## Exercise prompt
Please repeat, exactly and without pictures, the lines of the entries below that run from the one containing "subtotal: 11867.25 -> 10995.15" through the one containing "total: 2918.89 -> 3653.25".

*** Opening Information supplied ***

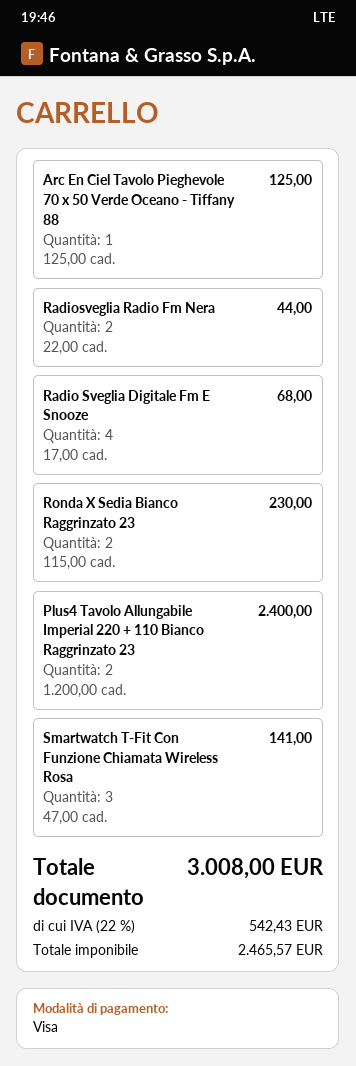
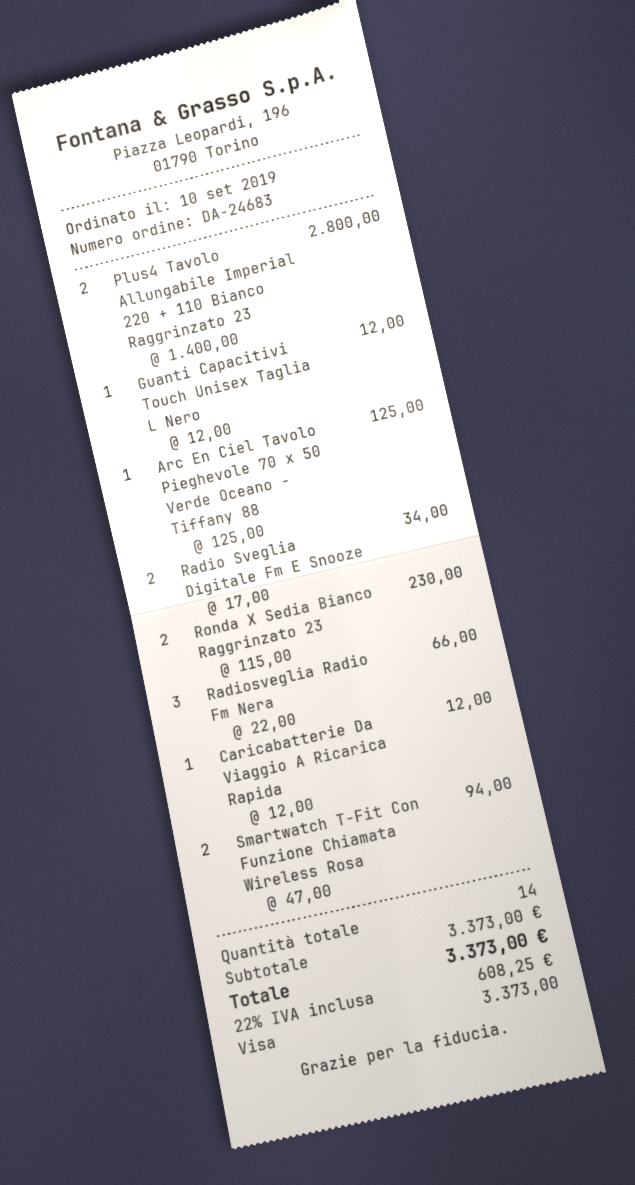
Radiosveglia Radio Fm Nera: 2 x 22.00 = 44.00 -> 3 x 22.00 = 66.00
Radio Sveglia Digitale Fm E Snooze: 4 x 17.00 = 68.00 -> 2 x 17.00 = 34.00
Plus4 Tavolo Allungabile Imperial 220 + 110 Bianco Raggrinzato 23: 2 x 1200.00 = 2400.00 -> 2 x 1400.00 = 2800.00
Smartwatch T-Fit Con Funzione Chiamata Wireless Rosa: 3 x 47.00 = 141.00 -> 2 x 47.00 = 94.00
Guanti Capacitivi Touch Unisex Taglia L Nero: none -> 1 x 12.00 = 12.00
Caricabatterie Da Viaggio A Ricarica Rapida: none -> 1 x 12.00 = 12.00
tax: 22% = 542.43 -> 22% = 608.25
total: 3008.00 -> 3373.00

*** Closing Information supplied ***
*** Opening Information supplied ***

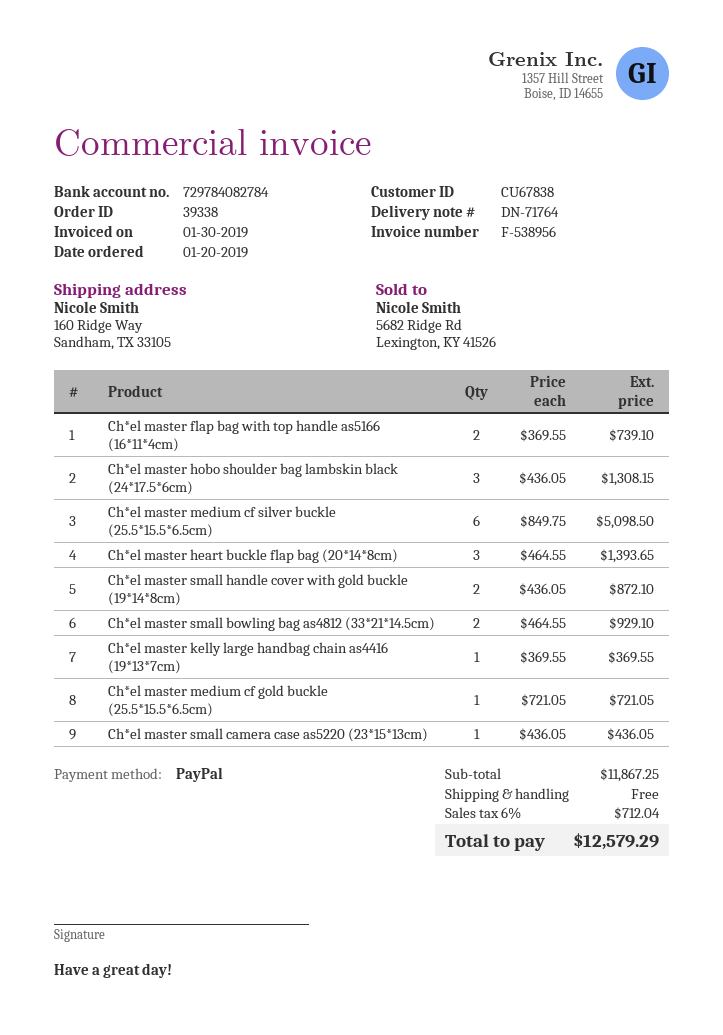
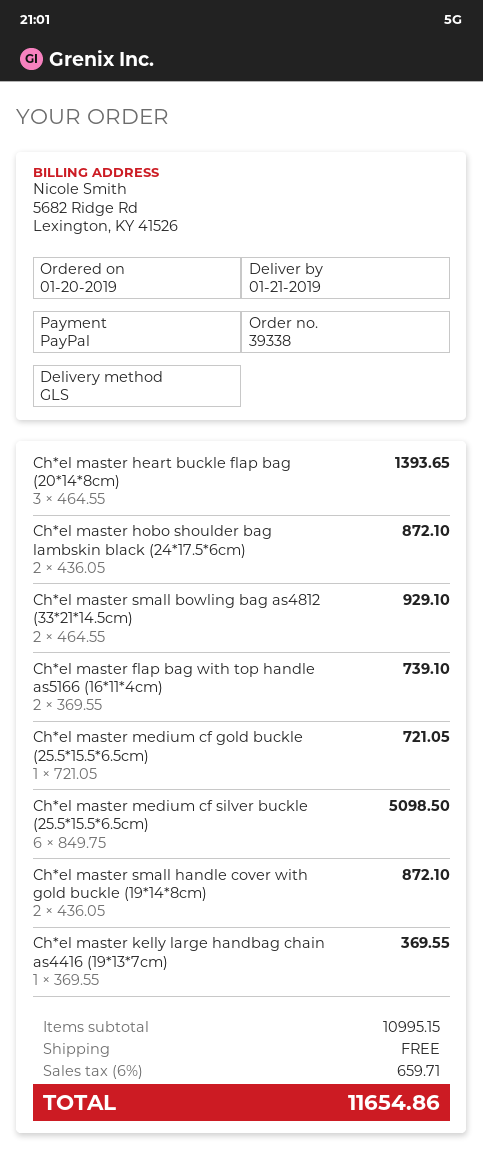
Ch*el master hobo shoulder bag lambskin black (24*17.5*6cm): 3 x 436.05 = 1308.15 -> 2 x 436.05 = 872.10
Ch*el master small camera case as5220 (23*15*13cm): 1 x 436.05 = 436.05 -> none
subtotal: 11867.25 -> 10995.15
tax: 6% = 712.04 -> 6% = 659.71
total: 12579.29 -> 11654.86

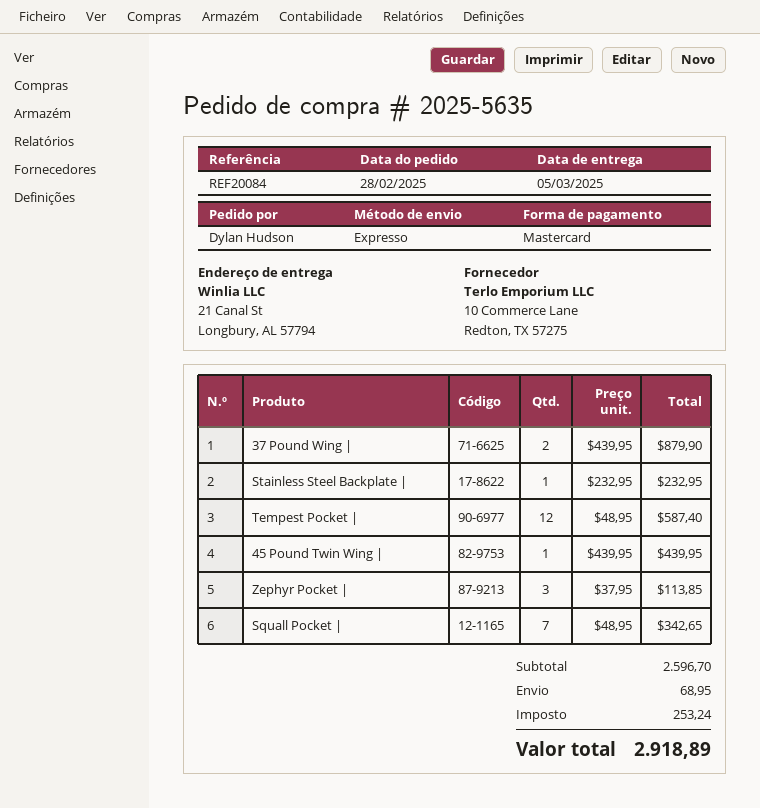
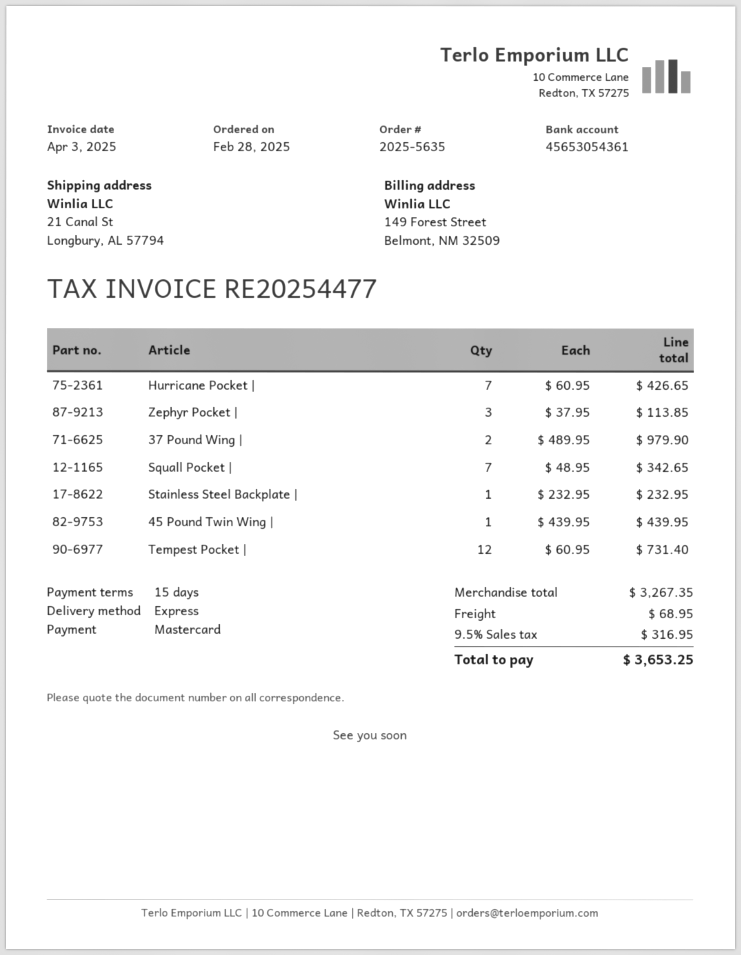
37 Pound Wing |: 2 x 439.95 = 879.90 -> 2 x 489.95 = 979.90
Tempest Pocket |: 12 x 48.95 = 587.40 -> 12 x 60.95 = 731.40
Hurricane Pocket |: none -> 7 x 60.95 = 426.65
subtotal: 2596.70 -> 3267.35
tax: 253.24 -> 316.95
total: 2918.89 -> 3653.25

*** Closing Information supplied ***
*** Opening Information supplied ***

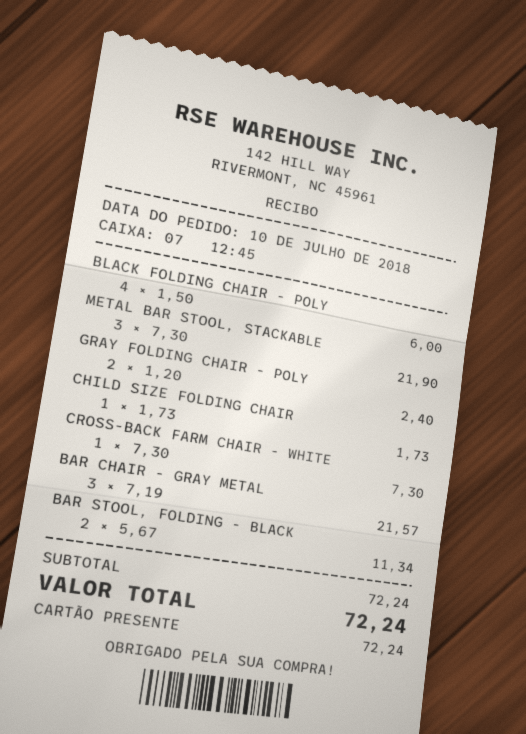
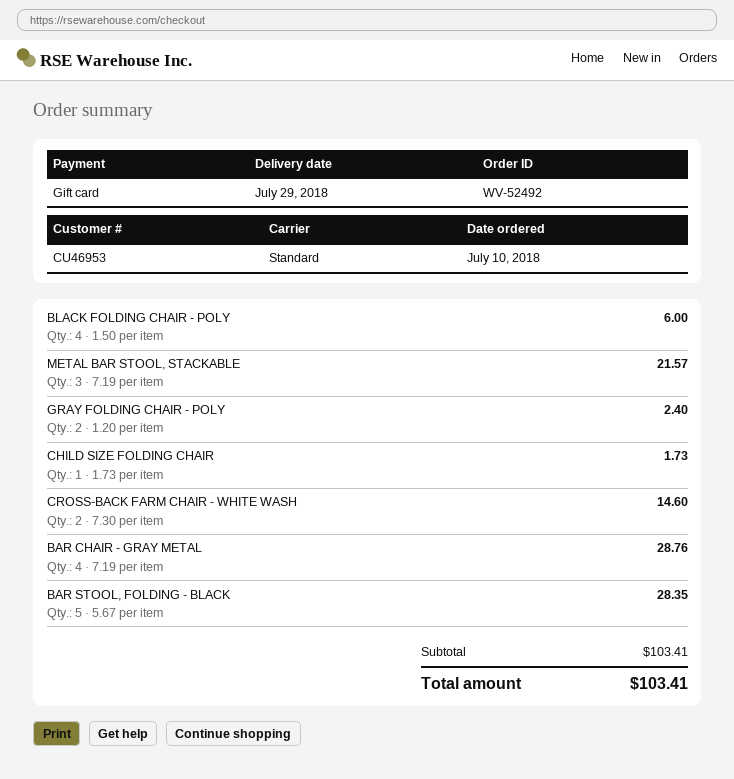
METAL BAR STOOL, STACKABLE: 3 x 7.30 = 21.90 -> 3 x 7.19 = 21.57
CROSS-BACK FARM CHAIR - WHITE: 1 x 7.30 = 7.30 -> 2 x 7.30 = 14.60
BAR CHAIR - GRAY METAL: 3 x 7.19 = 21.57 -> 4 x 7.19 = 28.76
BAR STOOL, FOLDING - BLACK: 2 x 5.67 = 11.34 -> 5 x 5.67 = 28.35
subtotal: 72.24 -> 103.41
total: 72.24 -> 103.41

*** Closing Information supplied ***

## Task solution
subtotal: 11867.25 -> 10995.15
tax: 6% = 712.04 -> 6% = 659.71
total: 12579.29 -> 11654.86

37 Pound Wing |: 2 x 439.95 = 879.90 -> 2 x 489.95 = 979.90
Tempest Pocket |: 12 x 48.95 = 587.40 -> 12 x 60.95 = 731.40
Hurricane Pocket |: none -> 7 x 60.95 = 426.65
subtotal: 2596.70 -> 3267.35
tax: 253.24 -> 316.95
total: 2918.89 -> 3653.25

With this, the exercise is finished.